Saturday, April 9, 2011

Ain't Gonna Paint

Book: Ain't Gonna Paint No More by Karen Beaumont, Illustrated by David Catrow
Props: Butcher Paper; paint of some kind
Presenters: 1 or 2
Audience: Family Storytime (mostly 3-6)


Our Family Storytime groups are too big to see the great David Catrow illustrations showing the many ways the mischievous kid paints himself in this book. So Brad drew a life-size version of the kid with a marker on white butcher paper, we hung him up on our big rolling white board thing, and painted him ourselves. Brad sang the song and played guitar, while I played the kid, using liquid paint in spray bottles to color his head, neck, etc. The paints dripped a bit, but that just adds to the messiness that’s part of the story (the real painting looks a lot brighter and more colorful than the photo posted here). The interplay between words and pictures that works so well in the book transferred over very neatly to this version. The timing worked well: The boy paints two body parts (“gonna take some red and paint my head / what the heck, gonna paint my neck”), but then there’s the chorus of the song (“ain’t gonna paint no more, no more…”) which allows me as the painter to put the paints away (cover them with a towel), walk away as if I won’t be painting again, then sneak back, take off the towel, and make a bigger mess just in time for the next verse. With the last verse I slipped the paints behind our white board without the audience seeing, so it looked like they really had disappeared.

We always do our Family Storytimes with two tellers, but this week we had a chance to attend a workshop with Jim Gill and Renea Arnold at the Oregon Library Association Conference, so after Brad and I did the tandem thing on Tuesday, I was on my own on Wednesday while the rest of out team were off at the workshop.
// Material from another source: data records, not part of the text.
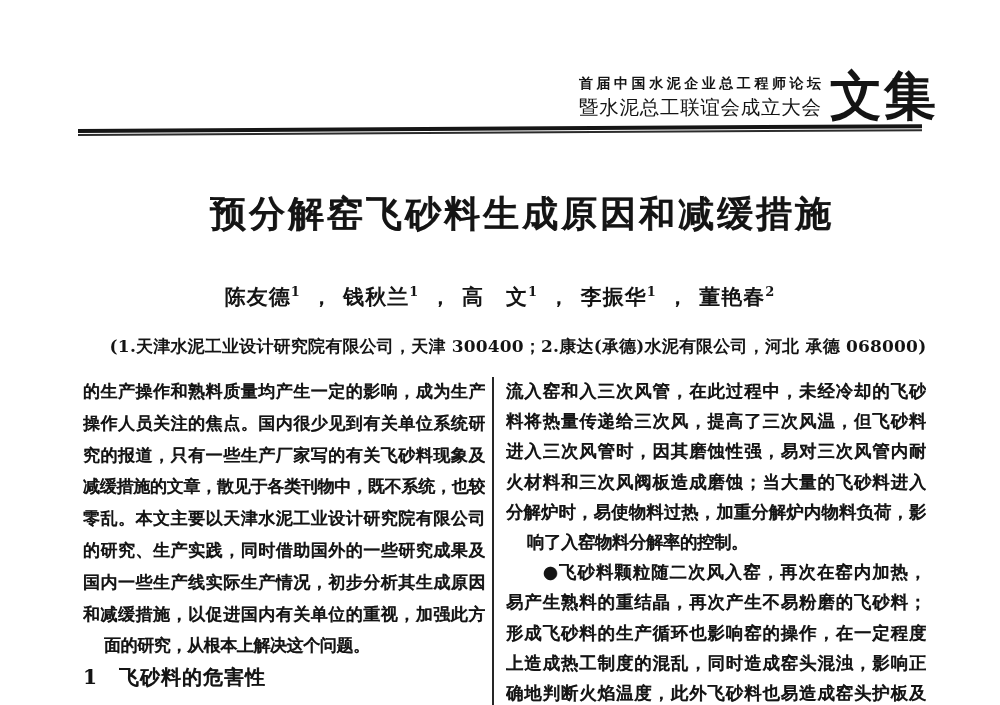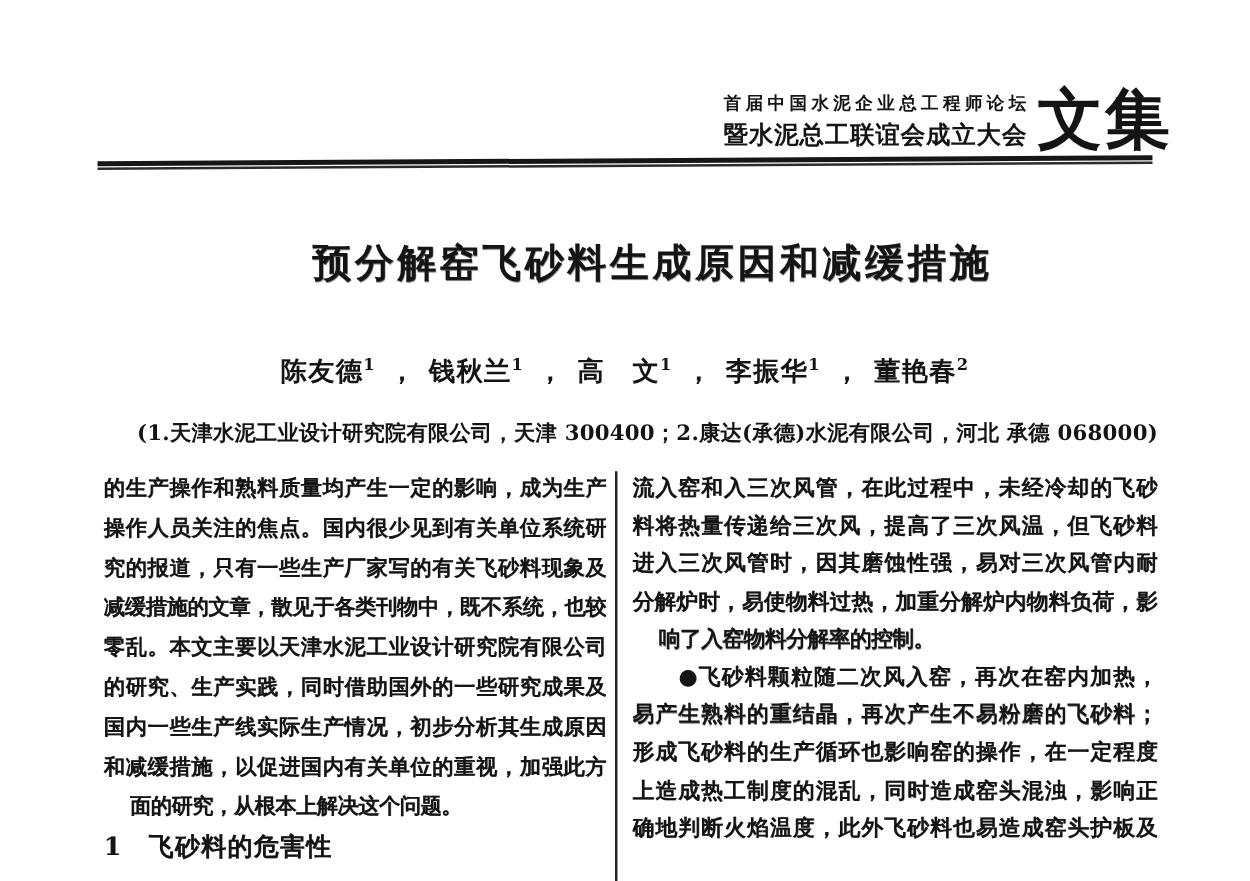"暨水泥总工联谊会成立大会" .header-line2 { font-weight: 700 -> 400 }
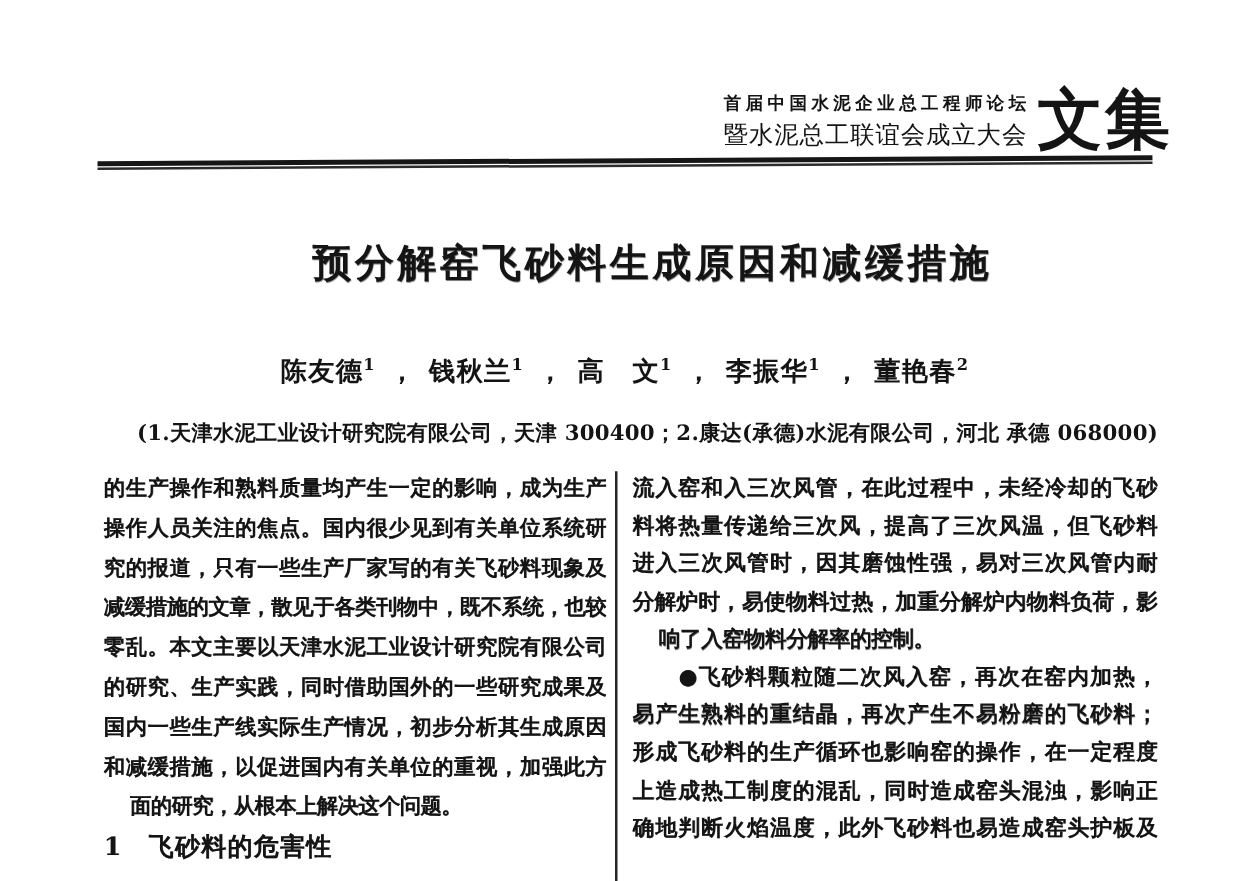"预分解窑飞砂料生成原因和减缓措施" .paper-title { font-size: 31px -> 36px }
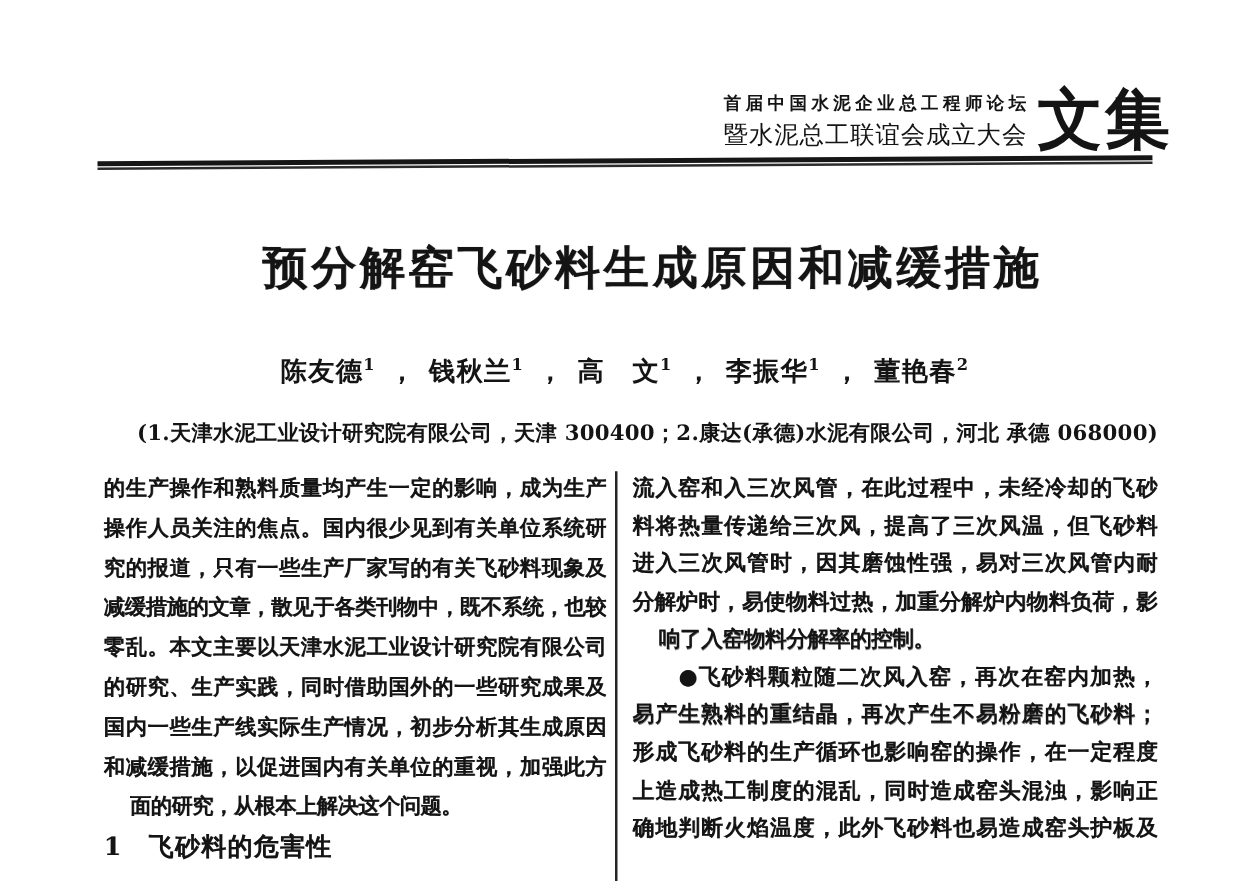"火材料和三次风阀板造成磨蚀；当大量的飞砂料进入" div.bodyline { html: none -> <div>火材料和三次风阀板造成磨蚀；当大量的飞砂料进入</div> }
And Ain’t Gonna Paint adapted pretty easily to one teller. No guitar, but the rhymes are simple enough to remember, so I told/sang it as the boy and did the painting too.

As for the ending, every storyteller makes their own choice about how to do: “I’m such a nut, gonna paint my – What?!” Followed by “don’t y’all faint, cause there ain’t no paint.” My style is to let the kids who get the joke giggle at it, and let it just go over the head of those whose level of phonological awareness and/or scatological humor isn’t quite there yet.